Liberty County Sheriff's deputies and Houston SPCA said there have been ongoing investigations into Puppy-Dogs-R-Us since 2009 with repeated warnings to correct conditions at the site.


SPCA says since seizing and evaluating the animals, they found many in poor condition.

"We saw some skin issues, parasites, dehydration, fractures," SPCA spokesperson Kerry McKneel said.


On Tuesday, a reversal of the case was declared by a Liberty County judge during a civil hearing due to a technicality on the address listed on the search warrant.

This is why training is so important for these animal cases. Who wrote the search warrant? Who proofread it? Defense attorneys live for these kinds of mistakes. Something as simple as the wrong address listed on the search warrant can mean the entire case falls apart, as it did here, and the animals - which are considered property - returned to their abuser. 


There was a case a few years ago where authorities executed a search warrant to seize some horses, but the horses had been put into the 2nd pasture, which wasn't listed on the search warrant. The defense attorney picked up on that right away - the charges were dismissed and the starved horses, which were already putting on weight at the rescue they were taken to, had to be given back to their abuser. Everyone was outraged and horrified, but nothing could be done. It was a fatal flaw.
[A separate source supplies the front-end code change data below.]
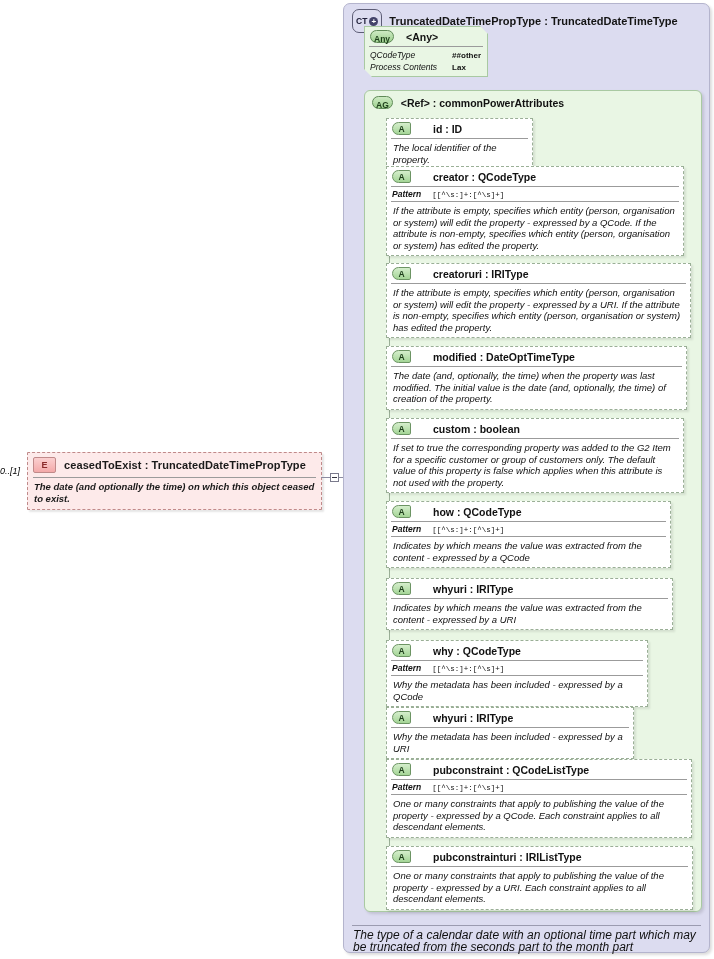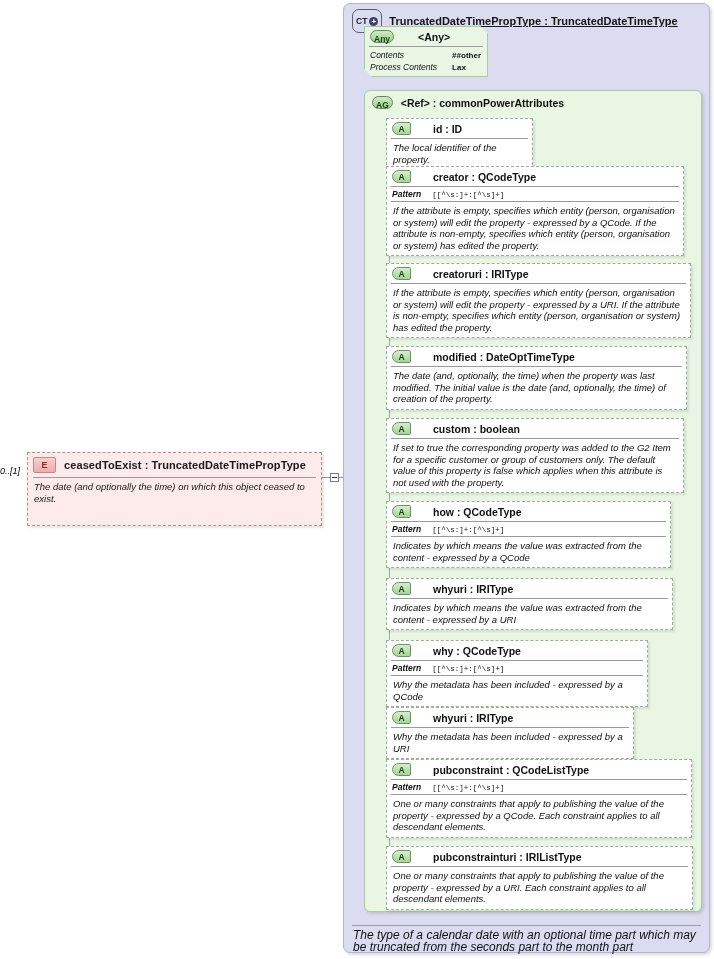--- a/index.html
+++ b/index.html
@@ -133,7 +133,6 @@
     font-weight: bold;
     color: #141414;
     white-space: nowrap;
-    text-decoration: underline;
   }
   #ct-doc-sep {
     position: absolute;

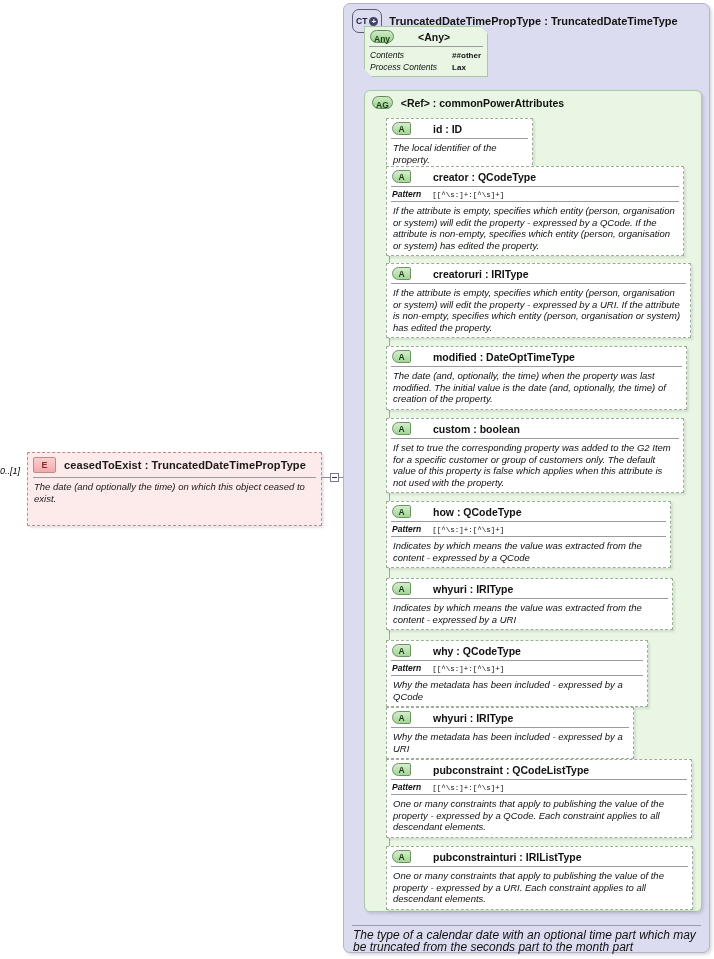--- a/index.html
+++ b/index.html
@@ -181,7 +181,7 @@
     box-sizing: border-box;
   }
   #any-box .any-title {
-    margin-left: 24px;
+    margin-left: 12px;
     font-size: 10.5px;
     font-weight: bold;
     color: #111;

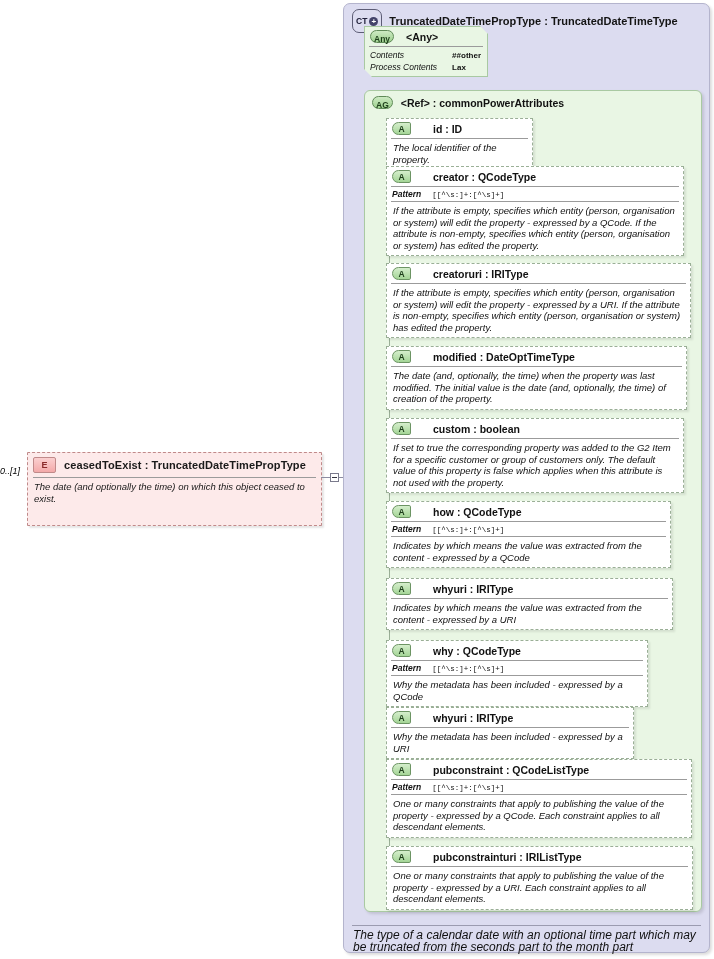--- a/index.html
+++ b/index.html
@@ -322,7 +322,7 @@
     <table>
       <tbody>
           <tr>
-        <td class="k">Contents</td>
+        <td class="k">QCodeType</td>
         <td class="v">##other</td>
       </tr>
       <tr>

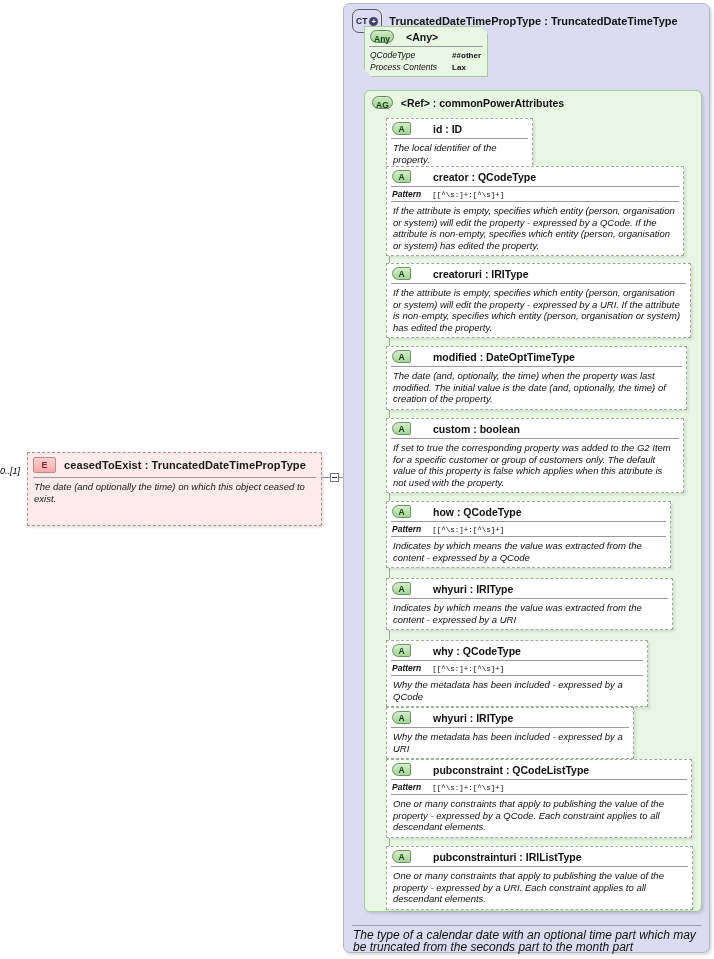--- a/index.html
+++ b/index.html
@@ -60,8 +60,9 @@
     font-size: 9.5px;
     font-style: italic;
     color: #1a1a1a;
-    padding: 3px 6px 20px 6px;
+    padding: 3px 6px 4px 6px;
     line-height: 12px;
+    font-weight: bold;
   }
   #card-label {
     position: absolute;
"We were all very distraught and disappointed with the decision," McKneel added.

This cat is sick, look at the discharge coming out of his nose

The dismissal of the case now means all 150 animals must be returned from SPCA to the owners of the property within 24 hours.

"My babies are coming home. My personal babies, my shelter babies are coming home. Yes," Michalsky said of the decision.

Since the seizure the owners say they've been working to clean-up, gather more supplies and improve conditions.


"These are part of our lives, part of our heart, every single animal here. Whether they have four legs, three, missing an eye," McCourt said. "They're a part of our lives."

The sheriff's office says they won't appeal but will continue to monitor the facility. The owners say if there's a silver lining in this it's the donations and volunteers who have come forward and offered to help.